Nick Scott Carraway in Scott Fitzgerald’s The Great Gatsby is an ironic narrator and a reserved observer. He is almost the same in the film, except that he is a man who scripts memories from a madhouse. It’s an abstraction just like the title Gatsby itself. Somehow, Tobey Maguire, who for most of his life has played similar roles that seem close to his personality, this role is perhaps more suitable for the spectacle in 2013 than any other actor. It was a performance that did not receive proper recognition because many wrote it off for being badly cast. However, Maguire showed the deeper and broken side of a man with masterly restraint. He doesn’t try to steal Gatsby’s attention from Leonardo DiCaprio; in this story of suffering, loss and betrayal, he carves out his own sad character. He humanizes Nick Carraway and revives his pain. Maguire’s performance does not provoke a flood of emotion, but instead acts as a short, sharp and painful sting, a quiet softness that Scott Fitzgerald intended in the novel.
The novel encapsulated the 1920s era, a time of excessive pleasure, the jazz age, the speakers, and was a reflection of the various timelines of Fitzgerald’s youth. The film smelling of wealth and a broken heart, although trying to stay true to the themes of the novel, is a contemporary drama with modern pop in the background, combined with elements of a psychological thriller. The story is told from the point of view of Maguire’s Nick Carraway, an unreliable narrator who, on the advice of his therapist, writes memoirs from a shelter. It’s a complicated plot device, but the film manages it well. He starts talking about Jay Gatsby, the most promising man he has ever met. It sounds strange that such a twisted story of covert fraud can have a whiff of something as healthy as hope, but Nick Carraway of Maguire will convince you that it is. Gatsby is not a hero, instead he’s someone you’d think twice about before you start cheering for him. However, Maguire expresses a quiet admiration for him, bordering on repressed envy, and you are slowly beginning to believe that Gatsby is not the wrong kind, you just know someone who gets involved in illegal activities from time to time.
We go back in time and see Nick Carraway as a disillusioned Midwestern man trying to do something about himself. He will move next to Gatsby’s palace and try to establish himself as a stockbroker. While the first half of the film focuses on pomp, the second half cuts into the heart of the story: the real dynamics between the characters. Gatsby’s passion for the weak Daisy (Carey Mulligan), a woman he lost in favor of the rather harsh and brutal Tom Buchanan. He’ll use Nick to try to get her back, and of course events have spiraled out of control and real motivations will emerge, which will almost turn it into a kind of noir drama. Tom accuses Gatsby of a crime he didn’t commit and of Daisy’s complicity. Gatsby is shot after he was identified in the media as a murderer. Disgusted, Nick leaves town and swears he will never return – yet he takes back lessons from Gatsby’s incredible ability to hope.

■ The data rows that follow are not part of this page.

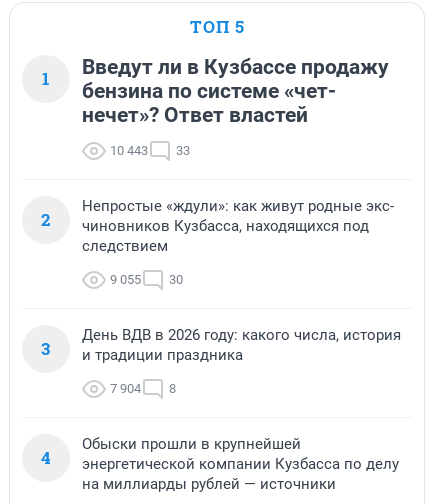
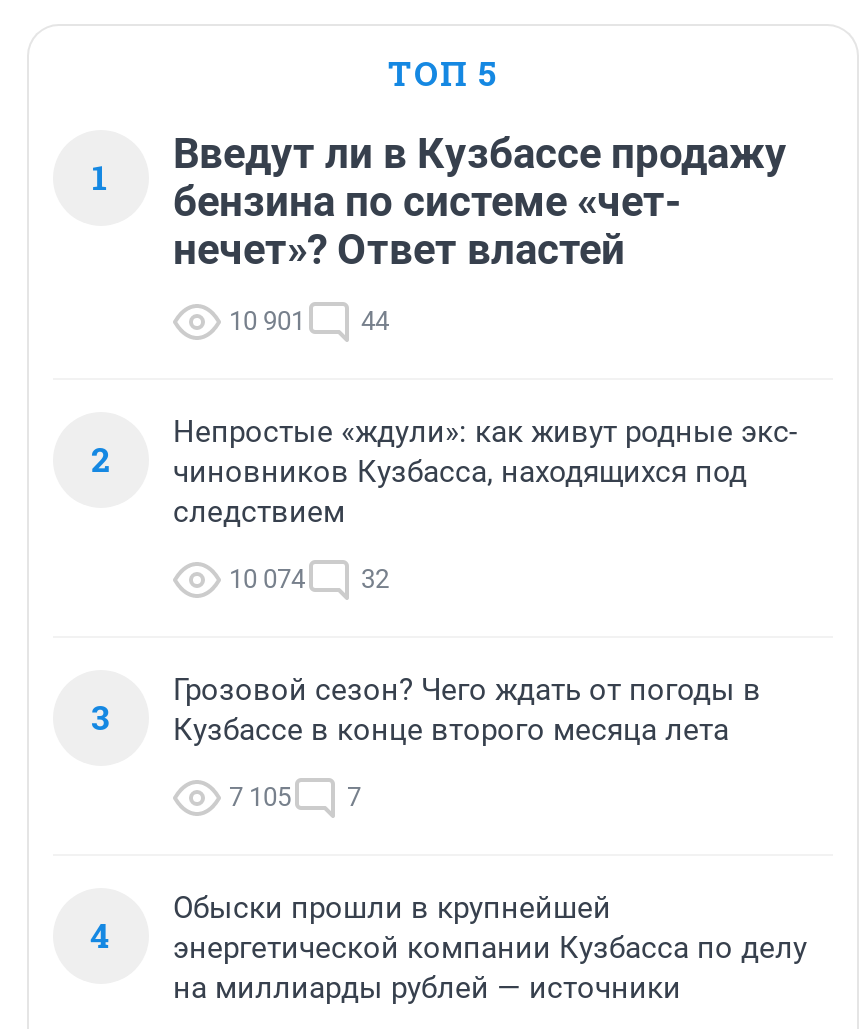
- 10 443
+ 10 901

- 33
+ 44

- 9 055
+ 10 074

- 30
+ 32

- День ВДВ в 2026 году: какого числа, история
- и традиции праздника
+ Грозовой сезон? Чего ждать от погоды в
+ Кузбассе в конце второго месяца лета

- 7 904
- 8
+ 7 105
+ 7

Nick sees a real person in Gatsby, apart from his kind charm, a man who lives in a world of “dirty rich” and yet doesn’t quite belong there. Nick understands that he is the only one who promotes the American dream, because everything else seems to be a meaningless mass of luxury. Nick pays the last tribute to Gatsby at the end of the film: “They’re a rotten crowd. You’re worth the whole damn bunch together. “
The Great Gatsby is definitely one of Tobey Maguire’s inconspicuous films. Although the film was often lost in its own grandeur, Maguire stood quietly and served as the perfect balance to the crushed and broken antihero Leonard DiCaprio.